- Opening Delimiter -

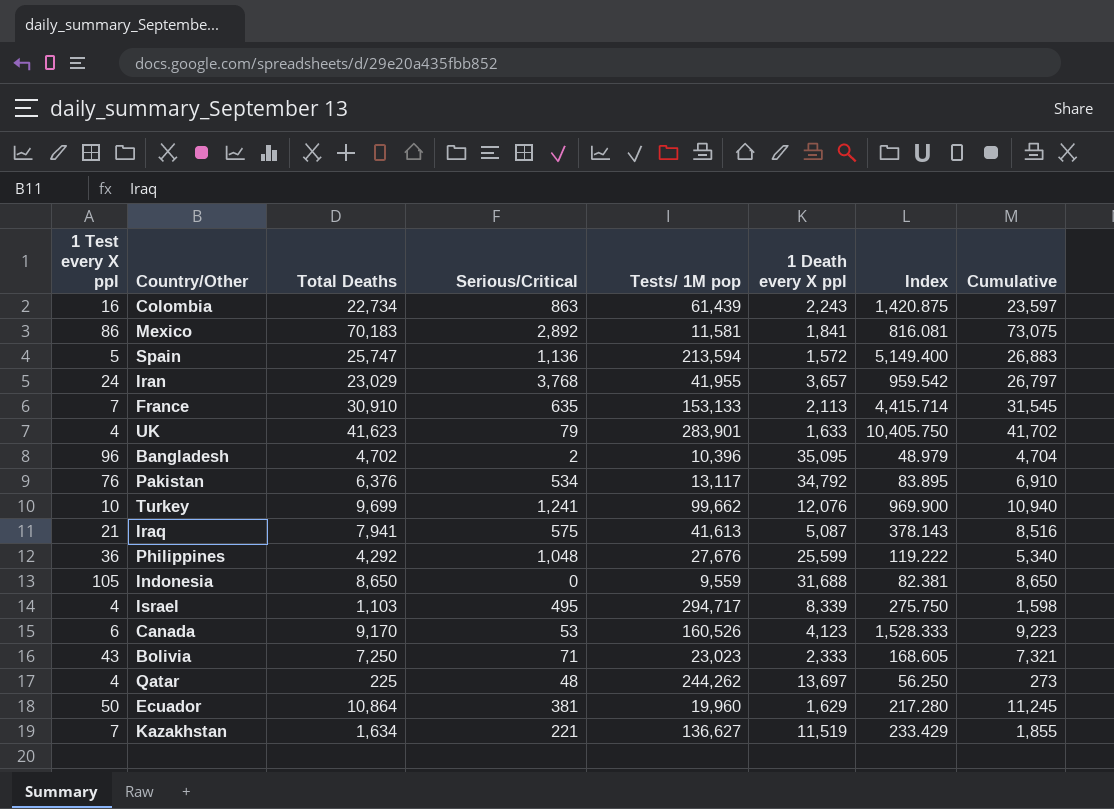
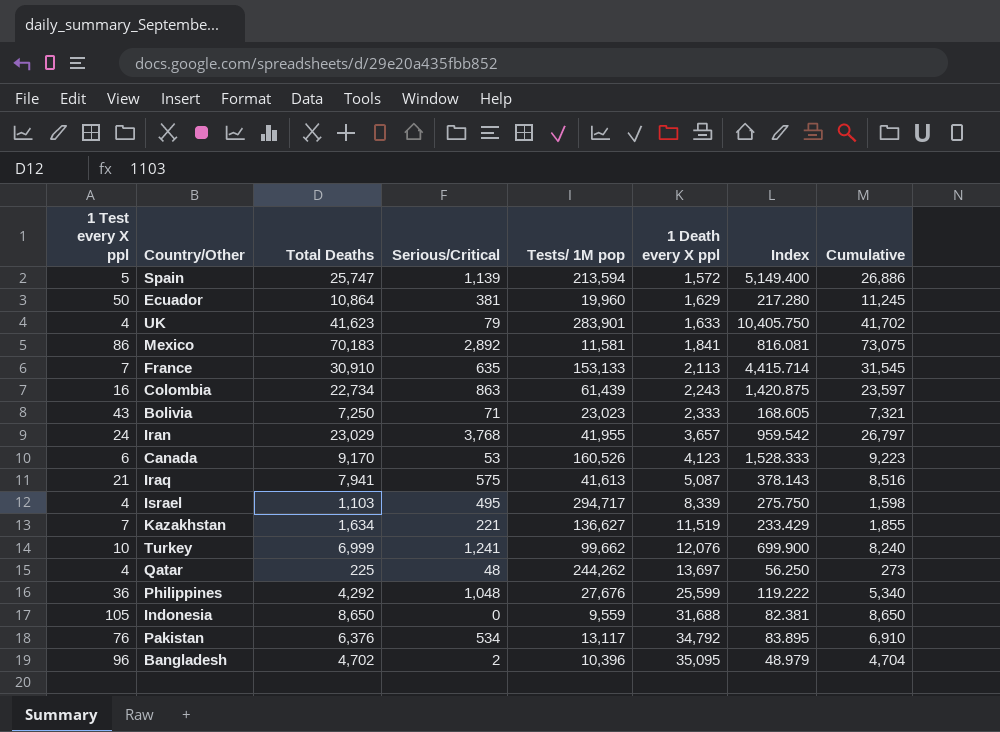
row order: none -> 1 Death every X ppl ascending
Spain | Serious/Critical: 1,136 -> 1,139
Spain | Cumulative: 26,883 -> 26,886
Turkey | Total Deaths: 9,699 -> 6,999
Turkey | Index: 969.900 -> 699.900
Turkey | Cumulative: 10,940 -> 8,240

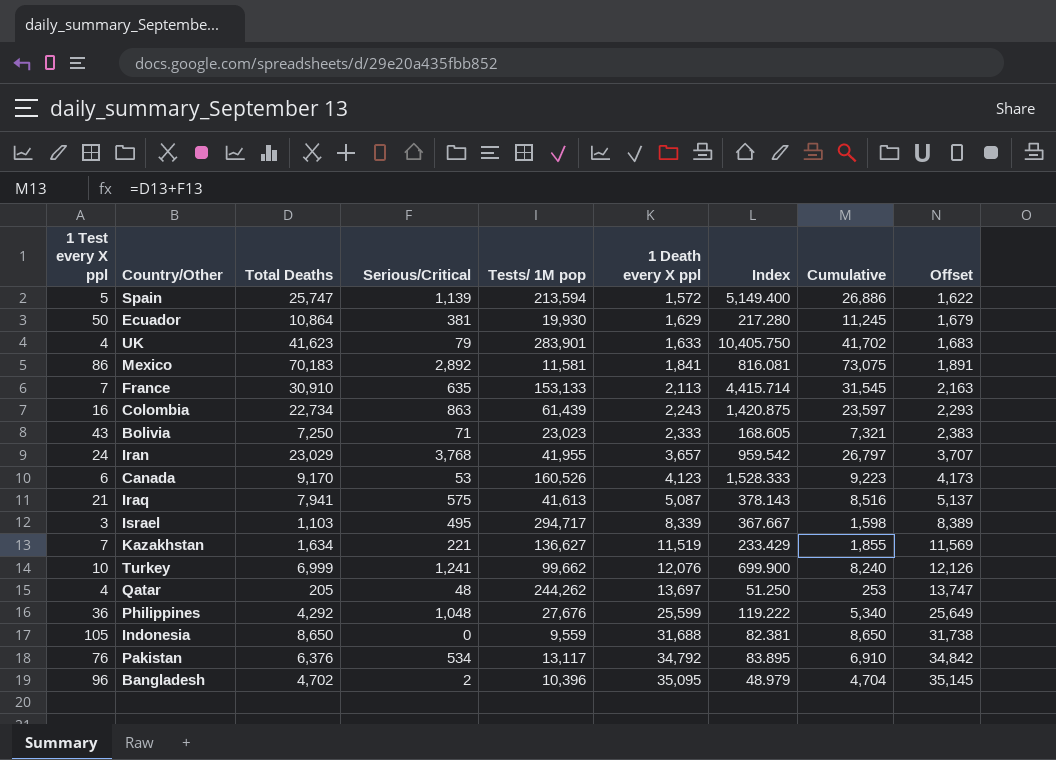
column Offset | formula: none -> [1 Death every X ppl] + 50
Ecuador | Tests/ 1M pop: 19,960 -> 19,930
Israel | 1 Test every X ppl: 4 -> 3
Israel | Index: 275.750 -> 367.667
Qatar | Total Deaths: 225 -> 205
Qatar | Index: 56.250 -> 51.250
Qatar | Cumulative: 273 -> 253

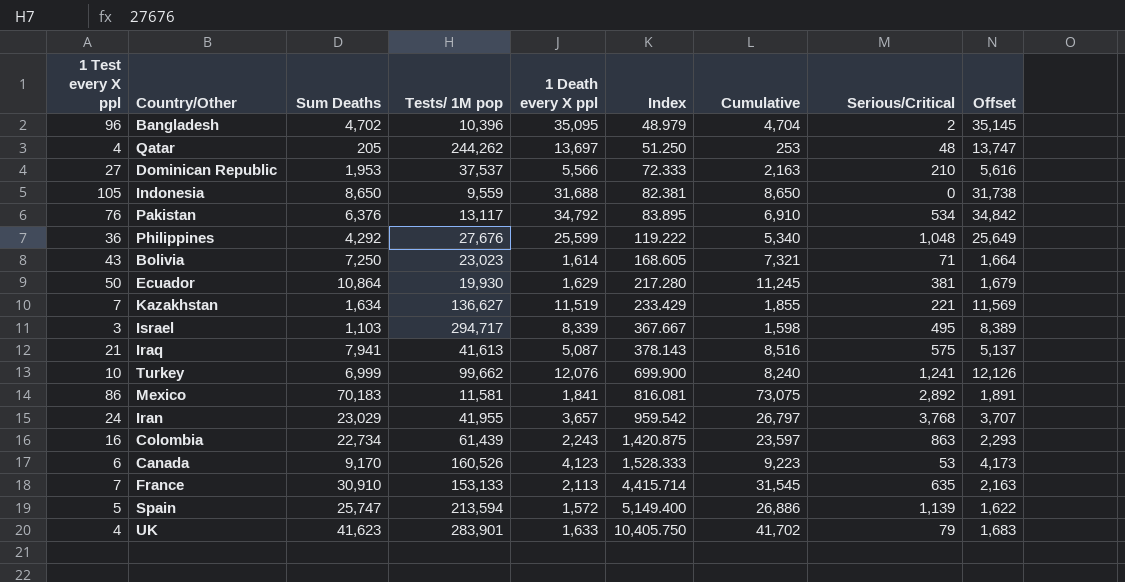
row order: 1 Death every X ppl ascending -> Index ascending
column name: Total Deaths -> Sum Deaths
column Serious/Critical | position: 4 -> 8
row Dominican Republic: none -> 27 | 1,953 | 37,537 | 5,566 | 72.333 | 2,163 | 210 | 5,616
Bolivia | 1 Death every X ppl: 2,333 -> 1,614
Bolivia | Offset: 2,383 -> 1,664

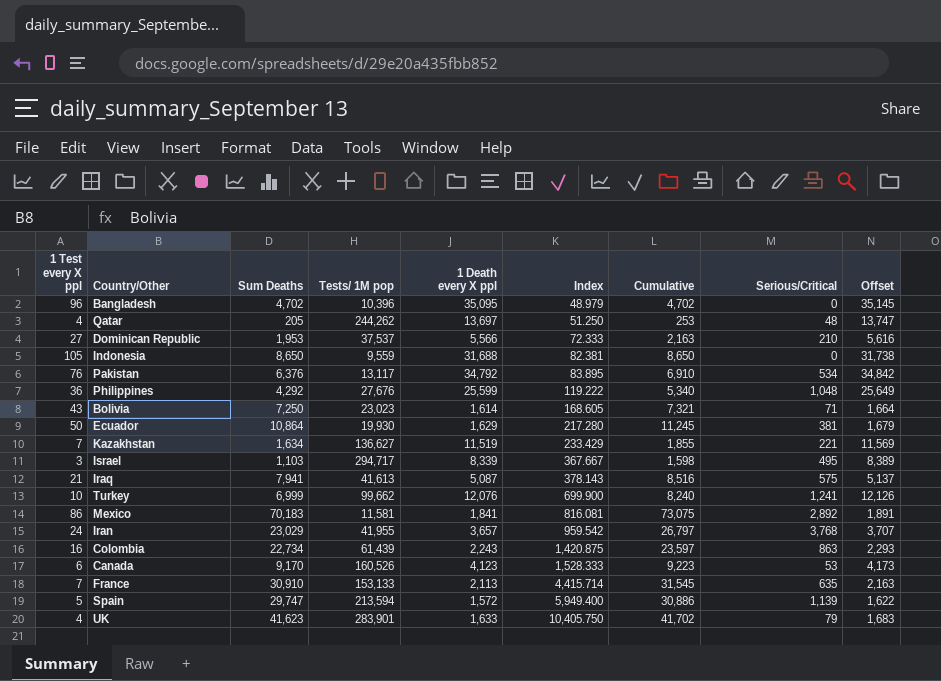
Bangladesh | Cumulative: 4,704 -> 4,702
Bangladesh | Serious/Critical: 2 -> 0
Spain | Sum Deaths: 25,747 -> 29,747
Spain | Index: 5,149.400 -> 5,949.400
Spain | Cumulative: 26,886 -> 30,886

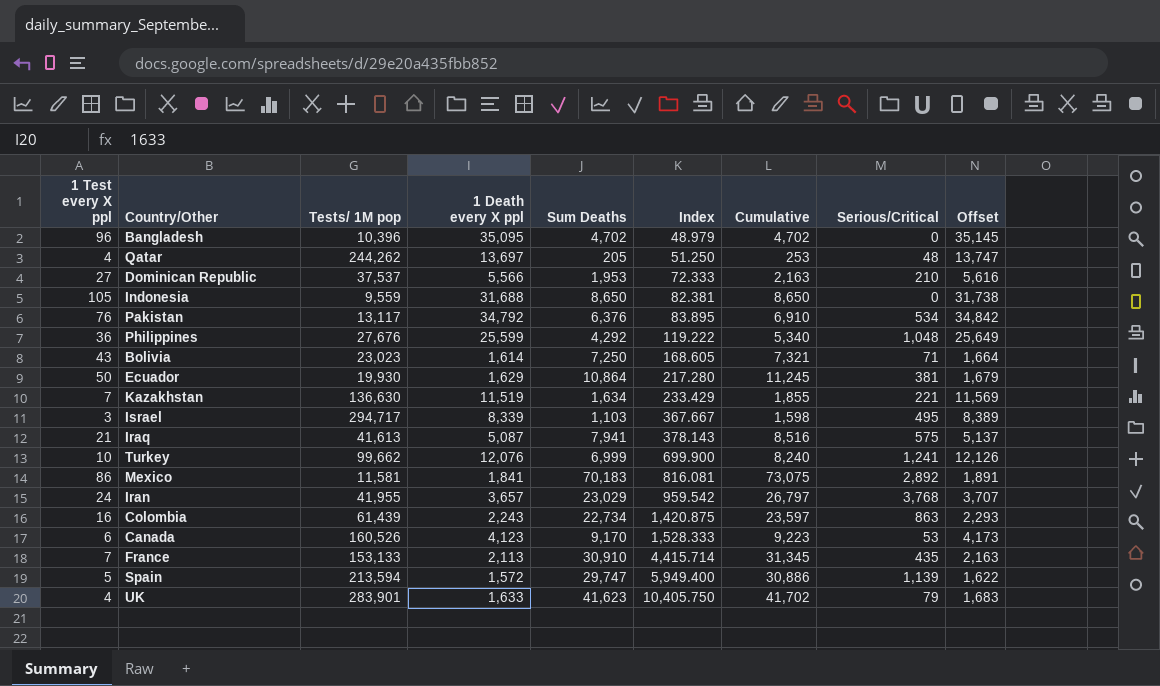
column Sum Deaths | position: 3 -> 5
Kazakhstan | Tests/ 1M pop: 136,627 -> 136,630
France | Cumulative: 31,545 -> 31,345
France | Serious/Critical: 635 -> 435

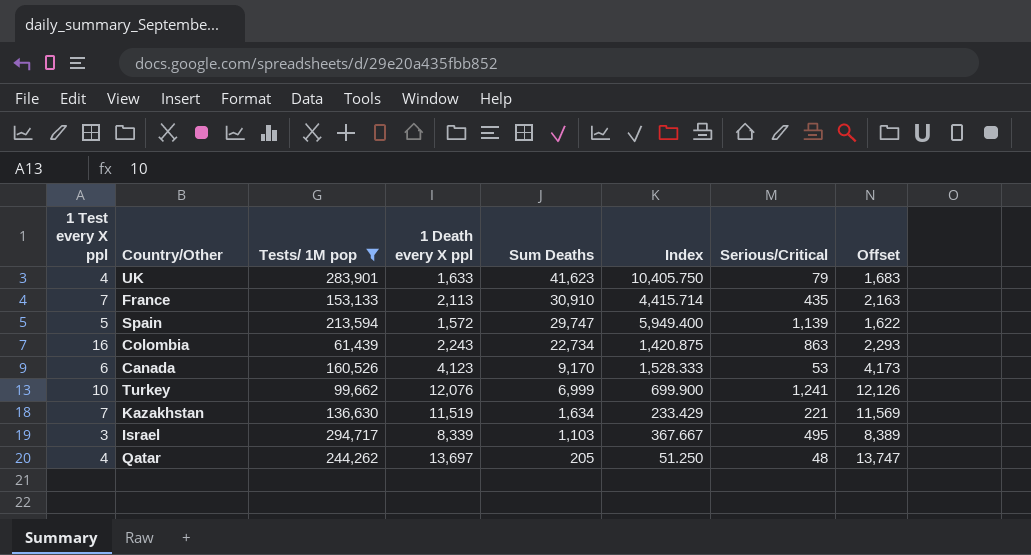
filter: none -> Tests/ 1M pop >= 61,439
row order: Index ascending -> Sum Deaths descending
column Cumulative | formula: [Sum Deaths] + [Serious/Critical] -> none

- Closing Delimiter -

* [TASK OBJECTIVE] Your response should be made up of the lines in the data that contain the word "position".

* [EXERCISE OUTPUT]
column Serious/Critical | position: 4 -> 8
column Sum Deaths | position: 3 -> 5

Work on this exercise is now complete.